DATA FOR ANALYSIS
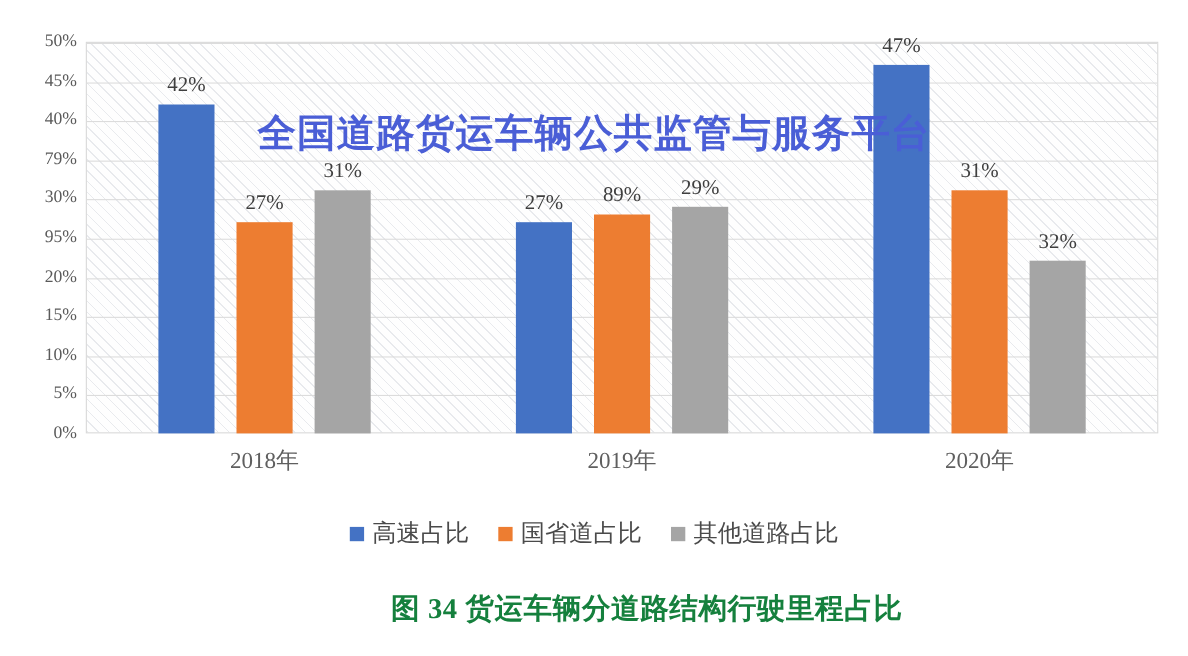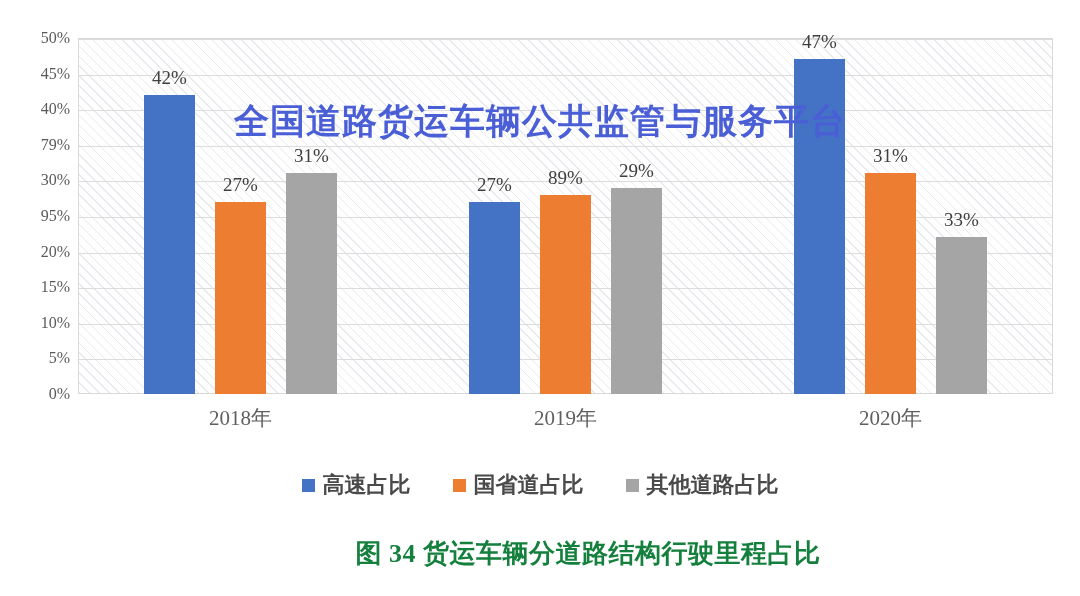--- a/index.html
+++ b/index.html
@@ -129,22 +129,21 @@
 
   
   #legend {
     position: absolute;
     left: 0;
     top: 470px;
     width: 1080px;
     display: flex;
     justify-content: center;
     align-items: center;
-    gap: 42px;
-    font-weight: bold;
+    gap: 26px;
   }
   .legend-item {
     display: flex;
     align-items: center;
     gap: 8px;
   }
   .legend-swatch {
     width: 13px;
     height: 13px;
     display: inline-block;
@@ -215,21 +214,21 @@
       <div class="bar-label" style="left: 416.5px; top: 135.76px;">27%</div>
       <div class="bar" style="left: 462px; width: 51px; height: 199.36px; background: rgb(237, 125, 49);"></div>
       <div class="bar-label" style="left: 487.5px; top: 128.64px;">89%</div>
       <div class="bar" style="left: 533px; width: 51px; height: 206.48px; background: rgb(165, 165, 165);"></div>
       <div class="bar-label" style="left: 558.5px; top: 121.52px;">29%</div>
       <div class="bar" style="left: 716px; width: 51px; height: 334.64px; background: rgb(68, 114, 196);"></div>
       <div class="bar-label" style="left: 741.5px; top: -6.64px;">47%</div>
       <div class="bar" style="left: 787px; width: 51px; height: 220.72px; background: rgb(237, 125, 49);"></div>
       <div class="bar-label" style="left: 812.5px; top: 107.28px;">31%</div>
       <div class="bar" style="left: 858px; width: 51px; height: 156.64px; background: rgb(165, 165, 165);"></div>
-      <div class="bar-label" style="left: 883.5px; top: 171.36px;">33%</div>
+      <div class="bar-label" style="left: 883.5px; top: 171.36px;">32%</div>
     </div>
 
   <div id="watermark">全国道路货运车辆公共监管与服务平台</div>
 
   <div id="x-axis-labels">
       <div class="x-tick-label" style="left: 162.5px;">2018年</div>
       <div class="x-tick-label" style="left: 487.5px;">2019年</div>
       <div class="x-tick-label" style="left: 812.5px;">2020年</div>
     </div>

PROBLEM DESCRIPTION
The records above should be output exactly, but without any of their pictures.

SOLUTION BELOW
--- a/index.html
+++ b/index.html
@@ -129,22 +129,21 @@
 
   
   #legend {
     position: absolute;
     left: 0;
     top: 470px;
     width: 1080px;
     display: flex;
     justify-content: center;
     align-items: center;
-    gap: 42px;
-    font-weight: bold;
+    gap: 26px;
   }
   .legend-item {
     display: flex;
     align-items: center;
     gap: 8px;
   }
   .legend-swatch {
     width: 13px;
     height: 13px;
     display: inline-block;
@@ -215,21 +214,21 @@
       <div class="bar-label" style="left: 416.5px; top: 135.76px;">27%</div>
       <div class="bar" style="left: 462px; width: 51px; height: 199.36px; background: rgb(237, 125, 49);"></div>
       <div class="bar-label" style="left: 487.5px; top: 128.64px;">89%</div>
       <div class="bar" style="left: 533px; width: 51px; height: 206.48px; background: rgb(165, 165, 165);"></div>
       <div class="bar-label" style="left: 558.5px; top: 121.52px;">29%</div>
       <div class="bar" style="left: 716px; width: 51px; height: 334.64px; background: rgb(68, 114, 196);"></div>
       <div class="bar-label" style="left: 741.5px; top: -6.64px;">47%</div>
       <div class="bar" style="left: 787px; width: 51px; height: 220.72px; background: rgb(237, 125, 49);"></div>
       <div class="bar-label" style="left: 812.5px; top: 107.28px;">31%</div>
       <div class="bar" style="left: 858px; width: 51px; height: 156.64px; background: rgb(165, 165, 165);"></div>
-      <div class="bar-label" style="left: 883.5px; top: 171.36px;">33%</div>
+      <div class="bar-label" style="left: 883.5px; top: 171.36px;">32%</div>
     </div>
 
   <div id="watermark">全国道路货运车辆公共监管与服务平台</div>
 
   <div id="x-axis-labels">
       <div class="x-tick-label" style="left: 162.5px;">2018年</div>
       <div class="x-tick-label" style="left: 487.5px;">2019年</div>
       <div class="x-tick-label" style="left: 812.5px;">2020年</div>
     </div>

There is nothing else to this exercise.